Click for Participants’ comments about this course.

Effective Interdisciplinary Teamwork
with Dr. Constance Ahrons presenting on Co-Mediation

Dr. Constance Ahrons

Kathleen Zumprano, MA

This training focuses on the how teams can be effective for families in mediation and collaborative practice. Participants will learn the foundations for forming a team and implementing teamwork based on successful team models from other fields and practical experience in the family field.

The first day will concentrate on interdisciplinary co-mediation and assembling a team of lawyers, mental health and financial professionals and working with that team inside and outside of mediation sessions. Use of the disqualification clause for the interdisciplinary team members will be discussed. Dr. Ahrons and Woody Mosten have co-mediated together as an interdisciplinary team and will demonstrate their co-mediation model during afternoon of the first day. Dr, Ahrons practices in La Jolla, California and is the author of the seminal books, The Good Divorce and We’re Still Family.

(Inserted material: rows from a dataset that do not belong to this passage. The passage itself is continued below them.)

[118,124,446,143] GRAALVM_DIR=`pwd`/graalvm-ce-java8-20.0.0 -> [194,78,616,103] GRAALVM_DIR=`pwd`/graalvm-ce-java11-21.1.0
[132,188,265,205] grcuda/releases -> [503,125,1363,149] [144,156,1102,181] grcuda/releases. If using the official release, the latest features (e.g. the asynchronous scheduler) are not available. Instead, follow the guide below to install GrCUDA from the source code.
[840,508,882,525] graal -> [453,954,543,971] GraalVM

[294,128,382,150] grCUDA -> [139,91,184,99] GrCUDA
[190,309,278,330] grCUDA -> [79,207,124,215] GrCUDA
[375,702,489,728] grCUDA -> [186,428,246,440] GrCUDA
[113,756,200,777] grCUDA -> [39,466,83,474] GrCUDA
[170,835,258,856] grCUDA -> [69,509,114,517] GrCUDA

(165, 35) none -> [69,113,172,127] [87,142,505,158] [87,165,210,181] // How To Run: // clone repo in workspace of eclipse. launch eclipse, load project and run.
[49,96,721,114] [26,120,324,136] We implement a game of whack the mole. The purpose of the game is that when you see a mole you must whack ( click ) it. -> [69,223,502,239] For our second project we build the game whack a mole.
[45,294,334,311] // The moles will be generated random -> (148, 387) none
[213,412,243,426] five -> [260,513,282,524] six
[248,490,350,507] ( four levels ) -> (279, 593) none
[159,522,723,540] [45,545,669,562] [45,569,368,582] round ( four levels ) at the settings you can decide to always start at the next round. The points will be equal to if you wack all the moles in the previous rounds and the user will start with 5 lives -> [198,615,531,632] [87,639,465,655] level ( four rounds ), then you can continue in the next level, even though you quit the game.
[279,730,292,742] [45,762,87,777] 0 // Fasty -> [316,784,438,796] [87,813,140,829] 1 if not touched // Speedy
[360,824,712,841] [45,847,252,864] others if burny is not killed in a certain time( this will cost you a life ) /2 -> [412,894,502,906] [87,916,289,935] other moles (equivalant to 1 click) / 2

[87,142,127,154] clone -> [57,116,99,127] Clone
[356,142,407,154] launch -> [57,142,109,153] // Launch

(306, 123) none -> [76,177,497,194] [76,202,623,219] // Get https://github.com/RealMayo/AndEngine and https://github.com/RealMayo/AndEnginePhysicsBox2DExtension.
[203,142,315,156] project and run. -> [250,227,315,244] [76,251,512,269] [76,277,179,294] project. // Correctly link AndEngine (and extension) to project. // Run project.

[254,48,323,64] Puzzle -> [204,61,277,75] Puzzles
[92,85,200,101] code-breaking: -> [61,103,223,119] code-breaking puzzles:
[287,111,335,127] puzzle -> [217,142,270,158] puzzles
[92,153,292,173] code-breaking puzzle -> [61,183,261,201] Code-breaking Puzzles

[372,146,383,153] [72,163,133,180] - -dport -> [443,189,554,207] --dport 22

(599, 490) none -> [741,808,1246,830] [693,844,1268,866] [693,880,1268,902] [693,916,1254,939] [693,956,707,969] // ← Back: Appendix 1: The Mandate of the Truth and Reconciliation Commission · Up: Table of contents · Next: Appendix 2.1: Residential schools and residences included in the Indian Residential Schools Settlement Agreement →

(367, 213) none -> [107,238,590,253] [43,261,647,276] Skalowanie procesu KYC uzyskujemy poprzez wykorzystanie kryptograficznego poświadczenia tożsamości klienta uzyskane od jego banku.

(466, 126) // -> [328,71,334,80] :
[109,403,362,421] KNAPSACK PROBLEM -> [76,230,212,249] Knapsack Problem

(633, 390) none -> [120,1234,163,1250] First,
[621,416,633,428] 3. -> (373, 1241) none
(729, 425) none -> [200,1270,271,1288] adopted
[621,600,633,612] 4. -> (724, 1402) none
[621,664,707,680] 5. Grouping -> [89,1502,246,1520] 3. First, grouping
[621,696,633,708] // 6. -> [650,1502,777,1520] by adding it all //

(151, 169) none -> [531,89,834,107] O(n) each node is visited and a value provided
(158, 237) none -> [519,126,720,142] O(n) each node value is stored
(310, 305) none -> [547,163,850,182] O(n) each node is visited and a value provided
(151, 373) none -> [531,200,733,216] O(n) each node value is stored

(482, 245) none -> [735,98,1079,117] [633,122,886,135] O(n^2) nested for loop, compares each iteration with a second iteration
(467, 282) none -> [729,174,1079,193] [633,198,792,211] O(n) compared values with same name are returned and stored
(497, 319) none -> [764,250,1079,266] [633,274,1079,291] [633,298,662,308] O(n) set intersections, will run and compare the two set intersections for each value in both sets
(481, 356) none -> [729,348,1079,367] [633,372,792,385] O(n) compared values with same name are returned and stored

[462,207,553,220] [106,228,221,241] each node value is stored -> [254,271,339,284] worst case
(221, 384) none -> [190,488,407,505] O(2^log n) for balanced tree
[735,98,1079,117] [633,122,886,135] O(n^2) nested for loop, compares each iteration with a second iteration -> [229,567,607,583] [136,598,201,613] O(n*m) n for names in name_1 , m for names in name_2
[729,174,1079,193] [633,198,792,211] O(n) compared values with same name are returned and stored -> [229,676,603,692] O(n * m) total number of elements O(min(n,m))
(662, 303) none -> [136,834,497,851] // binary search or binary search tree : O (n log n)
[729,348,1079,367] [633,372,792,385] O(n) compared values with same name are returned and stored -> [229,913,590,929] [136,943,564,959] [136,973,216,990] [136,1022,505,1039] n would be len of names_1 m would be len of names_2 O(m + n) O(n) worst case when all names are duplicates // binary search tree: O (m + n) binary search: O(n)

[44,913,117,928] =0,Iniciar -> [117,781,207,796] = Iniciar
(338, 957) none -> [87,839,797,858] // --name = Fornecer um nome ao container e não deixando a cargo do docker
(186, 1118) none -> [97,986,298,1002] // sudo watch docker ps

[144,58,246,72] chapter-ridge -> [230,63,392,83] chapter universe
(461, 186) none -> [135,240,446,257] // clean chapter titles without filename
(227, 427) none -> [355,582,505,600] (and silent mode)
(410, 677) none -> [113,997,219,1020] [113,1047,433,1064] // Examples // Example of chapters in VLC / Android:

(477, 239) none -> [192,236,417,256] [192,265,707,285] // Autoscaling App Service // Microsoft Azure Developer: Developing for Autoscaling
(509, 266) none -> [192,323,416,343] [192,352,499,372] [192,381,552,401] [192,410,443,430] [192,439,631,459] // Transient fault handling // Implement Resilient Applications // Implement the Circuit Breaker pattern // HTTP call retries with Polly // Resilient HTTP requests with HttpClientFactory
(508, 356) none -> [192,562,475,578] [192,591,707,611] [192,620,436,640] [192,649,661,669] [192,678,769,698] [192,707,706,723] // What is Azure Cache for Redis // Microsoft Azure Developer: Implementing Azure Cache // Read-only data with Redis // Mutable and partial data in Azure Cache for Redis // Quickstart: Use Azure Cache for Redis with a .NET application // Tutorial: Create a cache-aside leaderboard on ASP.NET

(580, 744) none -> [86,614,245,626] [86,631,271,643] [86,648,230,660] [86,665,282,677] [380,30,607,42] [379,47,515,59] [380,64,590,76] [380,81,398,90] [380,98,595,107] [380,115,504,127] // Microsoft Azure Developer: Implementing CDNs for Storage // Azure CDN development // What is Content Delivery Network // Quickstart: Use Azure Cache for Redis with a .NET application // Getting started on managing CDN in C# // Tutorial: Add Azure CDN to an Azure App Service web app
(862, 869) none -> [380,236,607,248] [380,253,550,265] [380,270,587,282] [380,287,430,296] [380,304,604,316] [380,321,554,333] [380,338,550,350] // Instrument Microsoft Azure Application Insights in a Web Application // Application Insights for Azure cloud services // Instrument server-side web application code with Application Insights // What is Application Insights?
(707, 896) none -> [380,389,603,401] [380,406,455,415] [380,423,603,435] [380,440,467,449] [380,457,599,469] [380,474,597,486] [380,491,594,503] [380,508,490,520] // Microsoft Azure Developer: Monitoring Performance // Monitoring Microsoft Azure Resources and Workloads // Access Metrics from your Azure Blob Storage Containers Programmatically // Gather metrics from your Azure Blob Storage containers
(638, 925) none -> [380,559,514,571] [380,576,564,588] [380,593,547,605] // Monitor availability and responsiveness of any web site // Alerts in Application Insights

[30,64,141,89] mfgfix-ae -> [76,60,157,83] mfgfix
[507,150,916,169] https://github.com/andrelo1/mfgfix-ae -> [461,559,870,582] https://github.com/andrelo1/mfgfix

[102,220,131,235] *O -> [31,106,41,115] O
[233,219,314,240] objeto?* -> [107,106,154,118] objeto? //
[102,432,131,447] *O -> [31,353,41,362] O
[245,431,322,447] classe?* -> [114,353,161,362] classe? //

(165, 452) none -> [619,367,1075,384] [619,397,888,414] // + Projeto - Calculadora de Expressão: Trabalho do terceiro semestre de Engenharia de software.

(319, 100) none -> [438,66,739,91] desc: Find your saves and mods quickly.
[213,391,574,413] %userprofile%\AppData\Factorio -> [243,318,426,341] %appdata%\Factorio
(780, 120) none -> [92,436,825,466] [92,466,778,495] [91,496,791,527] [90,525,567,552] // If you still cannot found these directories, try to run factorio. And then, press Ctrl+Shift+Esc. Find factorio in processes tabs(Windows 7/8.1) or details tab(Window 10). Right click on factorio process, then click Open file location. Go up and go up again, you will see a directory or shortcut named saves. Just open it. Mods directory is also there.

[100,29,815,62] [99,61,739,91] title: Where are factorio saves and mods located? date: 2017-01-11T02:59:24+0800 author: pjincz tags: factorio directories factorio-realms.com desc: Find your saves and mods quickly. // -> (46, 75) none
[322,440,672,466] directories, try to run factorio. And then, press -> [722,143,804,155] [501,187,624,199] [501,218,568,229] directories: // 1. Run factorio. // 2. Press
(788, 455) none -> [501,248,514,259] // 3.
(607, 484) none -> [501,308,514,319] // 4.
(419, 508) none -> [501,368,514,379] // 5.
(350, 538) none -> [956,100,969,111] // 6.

The second day will focus on effective teamwork in collaborative practice. Forming teams with clients, between lawyers, and with mental health coaches, child specialists, neutral financial professionals, clergy, and other team members. Particular attention will be devoted to conducting productive team meetings and communication within joint sessions. Kathleen Zumprano will be presenting. Ms. Zumprano practices in Vancouver, Washington and has extensive experience in the practice and training of interdisciplinary teams and is the author of Collaborative Child Specialists in Mosten and Cordover, Building a Successful Collaborative Practice (2018).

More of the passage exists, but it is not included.